Already in the nearby village of Shaqra, where 40,000 people have sought shelter, "people stand in lines 300 meters long to get drinking water," said Adam Rijal, spokesperson for the civilian-led General Coordination for Displaced Persons and Refugees in Darfur.

In photos he sent to AFP, some women and children can be seen huddled under the shade of lonely acacia trees, while most swelter in the blazing sun, waiting their turn.

- Dirty water -

Sudan is hard-hit by climate change, and "you see it most clearly in the increase in temperature and rainfall intensity," the diplomat said.

This summer, the mercury is expected to continue rising until the rainy season hits in August, bringing with it torrential floods that kill dozens every year.

The capital Khartoum sits at the legendary meeting point of the Blue Nile and White Nile rivers -- yet its people are parched.

The Soba water station, which supplies water to much of the capital, "has been out of service since the war began," said a volunteer from the local resistance committee, one of hundreds of grassroots groups coordinating wartime aid.

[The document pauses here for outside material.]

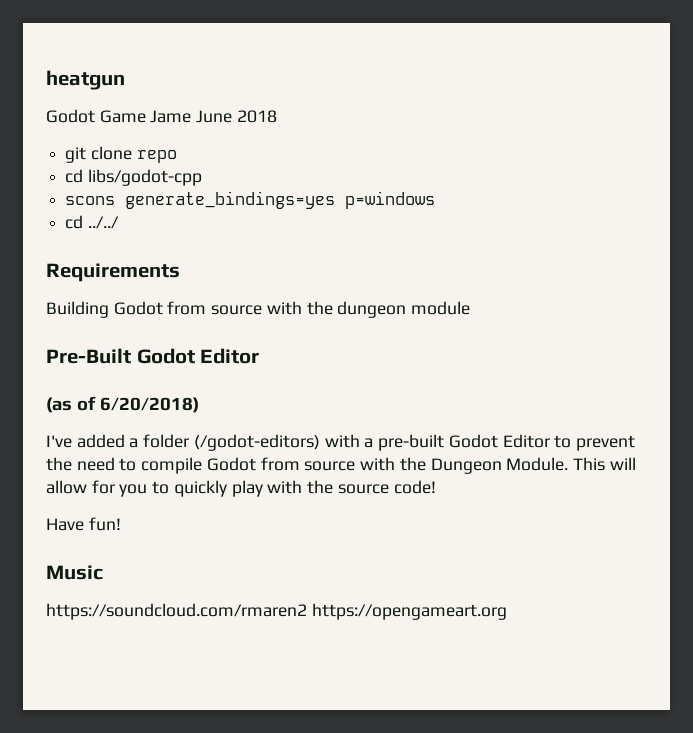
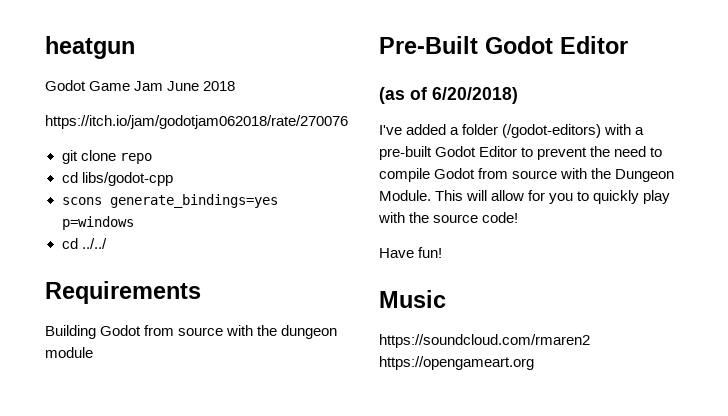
[150,110,192,123] Jame -> [134,81,164,91] Jam
(277, 116) none -> [45,115,348,129] // https://itch.io/jam/godotjam062018/rate/270076

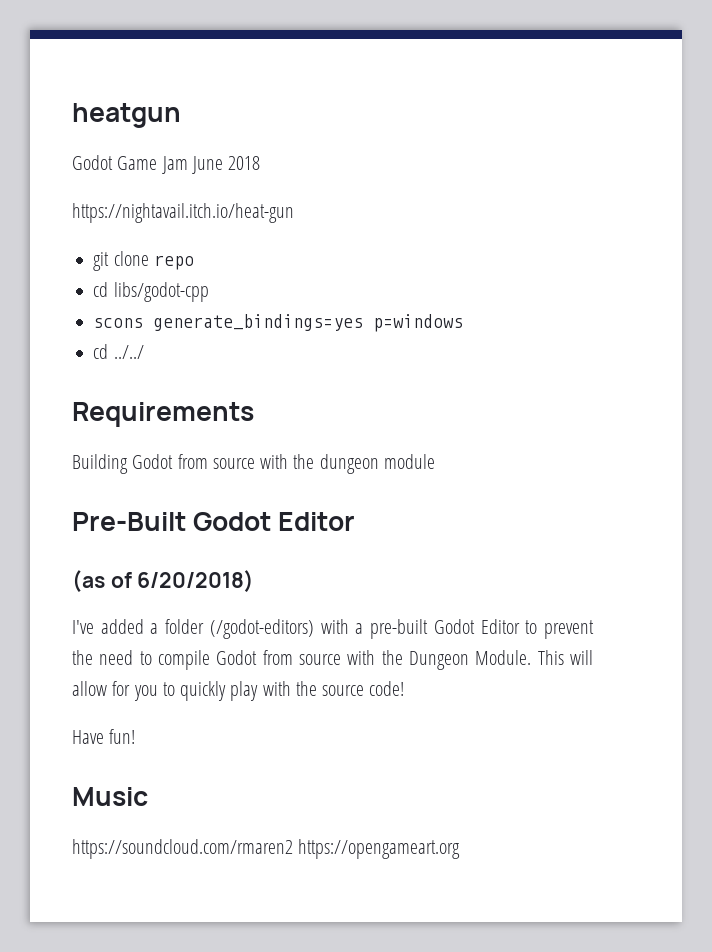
[45,115,348,129] https://itch.io/jam/godotjam062018/rate/270076 -> [72,203,294,223] https://nightavail.itch.io/heat-gun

People have since been buying untreated "water off of animal-drawn carts, which they can hardly afford and exposes them to diseases," he told AFP, requesting anonymity for fear of reprisal.

Entire neighborhoods of Khartoum North "have gone without drinking water for a year," another local volunteer told AFP, requesting to be identified only by his first name, Salah.

"People wanted to stay in their homes, even through the fighting, but they couldn't last without water," Salah said.

- Parched and displaced -

Hundreds of thousands have fled the fighting eastward, many to the de facto capital of Port Sudan on the Red Sea -- itself facing a "huge water issue" that will only get "worse in the summer months," resident al-Sadek Hussein worries.

The city depends on only one inadequate reservoir for its water supply.

Here, too, citizens rely on horse- and donkey-drawn carts to deliver water, using "tools that need to be monitored and controlled to prevent contamination," public health expert Taha Taher told AFP.

"But with all the displacement, of course this doesn't happen," he said.

Between April 2023 and March 2024, the health ministry recorded nearly 11,000 cases of cholera -- a disease endemic to Sudan, "but not like this" when it has become "year-round," the European diplomat said.

The outbreak comes with the majority of Sudan's hospitals shut down and the United States warning on Friday that a famine of historic global proportions could unfold without urgent action.

"Health care has collapsed, people are drinking dirty water, they are hungry and will get hungrier, which will kill many, many more," the diplomat said.